Impact 2: Commercial Development
The demand for GPCR assays that can be used to assess compound activity at
different G-protein- and β-arrestin-dependent signalling pathways has
generated a new market for companies to develop cell lines, reagents and
assay systems to facilitate this new mode of screening for drugs and
compounds that selectively signal through the β-arrestin pathway. Assay
platforms have been developed by DiscoveRx (β-arrestin PathHunterTM)D,
Molecular Devices (TransFluorTM)E and Life
Technologies (TangoTM)F. In 2005, Prof Hill's group
contributed to characterisation of the GPCR-β-arrestin assay of Applied
Biosystems that was based on galactosidase complementation. This was later
developed into the GPCR-β-arrestin-PathHunter screening platform5
by DiscoveRx using a different-sized galactosidase fragment. DiscoveRx
launched the PathHunter β-arrestin assay technology and a range of
β-arrestin-coupled GPCR cell lines, mid-2006. Their
β-arrestin-coupled GPCR cell line catalogue was expanded over the
following 2-3 years, and the screening technology was subsequently
partnered in 2009 as a 3-way allianceC with MRC Technology and
GSK to identify natural substances as ligands for orphan GPCRs.
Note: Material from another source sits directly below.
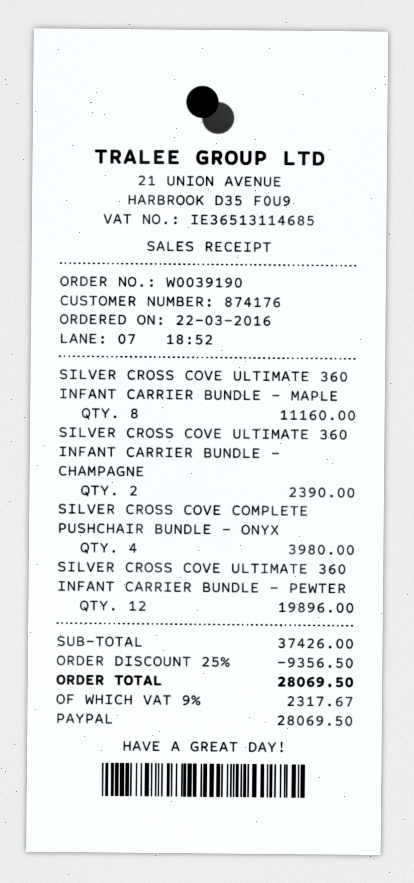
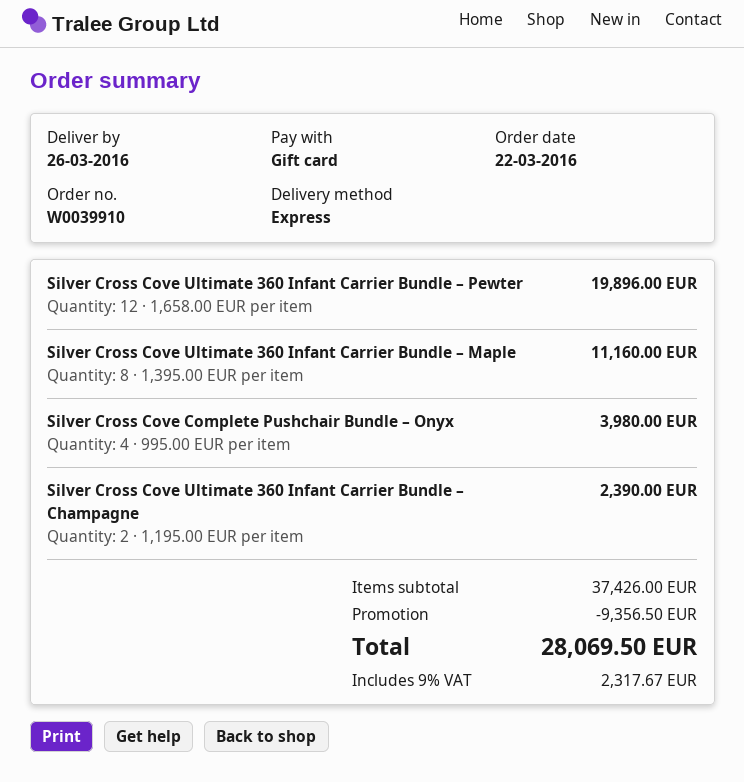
order number: W0039190 -> W0039910
payment method: PayPal -> gift card

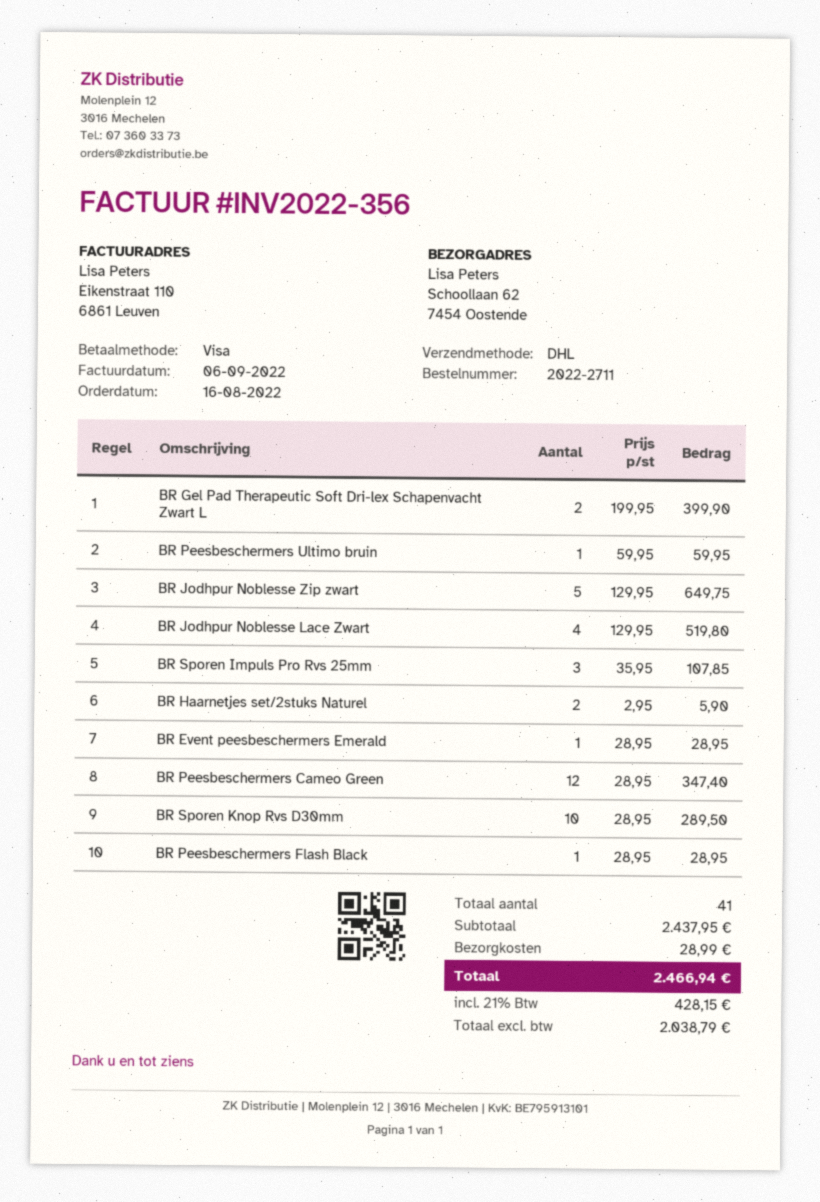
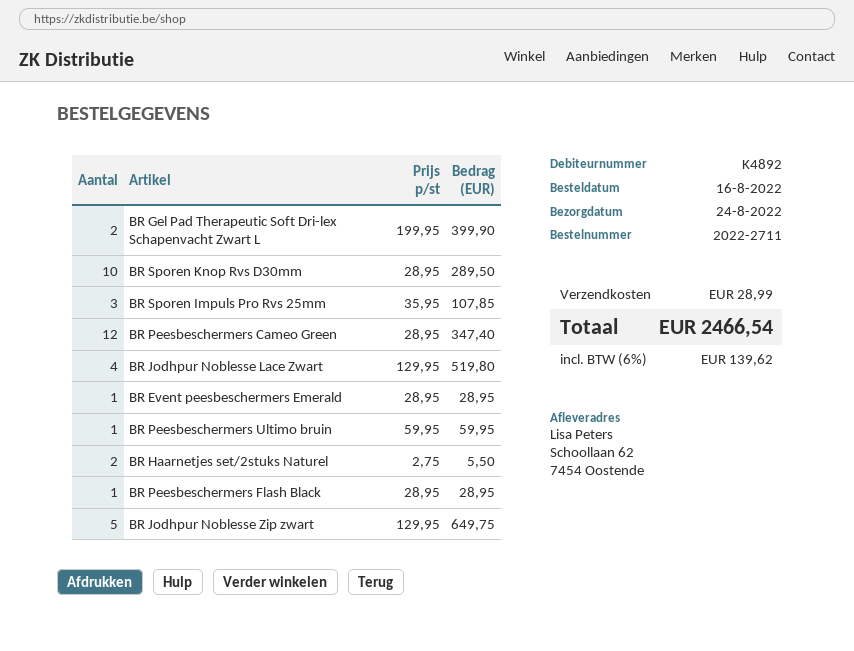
BR Haarnetjes set/2stuks Naturel: 2 x 2.95 = 5.90 -> 2 x 2.75 = 5.50
tax: 21% = 428.15 -> 6% = 139.62
total: 2466.94 -> 2466.54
In
addition, contract research organisations such as BioFocusF
began to provide β-arrestin screening services using DiscoveRx assays
(introduced from 2009).
The G-protein-independent GPCR functional assay screening technology
market (specifically including β-arrestin assays) had already reached
11.5% of all GPCR functional screening assays in 2008 and continued to
increase over subsequent years, with DiscoveRx already taking 26% of the
market in 2008 (HTS-Tec, 2008)G. In 2010, the cell-based
screening consumables market (of which β-arrestin reagents are a part)
was estimated to be $405million, with a compound annual growth rate of 6%
(HTS-Tec, 2009)G. DiscoveRx had a market share of ~ 3.2%
(~$13million) of this worldwide cell-based screening market in 2008 — of
which sales of GPCR β-arrestin screening reagents are a significant
proportion (HTS-Tec, 2009)G. DiscoveRx (UK) reported £4.2
million European sales revenue in 2011, an increase of nearly 40% over the
previous yearC. This indicates the impact of G-protein
independent GPCR signalling on the drug discovery and compound screening
market in the period from the original discovery of biased signalling in
2003, through the launch of the first β-arrestin screening reagents in
2006, to widespread adoption of the technology by the pharma industry from
2007-2008 onwards.
Impact 3: Healthcare Benefits
Drugs that operate specifically through biased signalling pathways have
been avidly sought by the pharma industry (e.g. Flordellis CS (2012): Curr
Pharm Des. 18:145-60). As examples, TrevenaB
have: 1) an angiotensin II receptor β-arrestin-biased ligand in Phase
II clinical development for heart failure (http://www.clinicaltrials.gov;
study identifiers: NCT01187836, NCT01444872) a condition affecting an
estimated 23 million people worldwide and for which the current drug
market was estimated at $11.2 billion in 2010 and predicted to grow to
$18.6 billion by 2016)H; and 2) a G-protein-dependent biased
ligand for the mu-opioid receptor in Phase I for acute post-operative pain
(http://www.clinicaltrials.gov,
study identifier: NCT01514578), addressing an opioid analgesic market
predicted to reach $17 billion by 2015I. The company also has a
number of other projects in preclinical development and lead optimisation.
Thus, arguably, patients in the Phase II trial are already beginning to
benefit from the first of these biased signalling drugs. With the usual
timeframe for drug discovery to new drug regulatory approval being 10 - 15
years, the majority of new biased ligand drugs are likely to have an
impact on human health within the next 5 - 10 years.
Impact Beneficiaries
The principal beneficiaries of the impact of this research have been the
global Pharma and Biotech drug discovery industry (e.g. GSK, Novartis, AZ,
Heptares), reagent providers to that industry (e.g. DiscoveRx, Molecular
Devices, Perkin-Elmer, Life Technologies) and contract research
organisations providing compound screening services (e.g. BioFocus). For
the latter two categories, the direct benefits have been increases in
revenue from the enhanced range of products and/or services they have
provided as a consequence. For the pharmaceutical and biotech industry the
benefits have been an improved likelihood of successful drug development.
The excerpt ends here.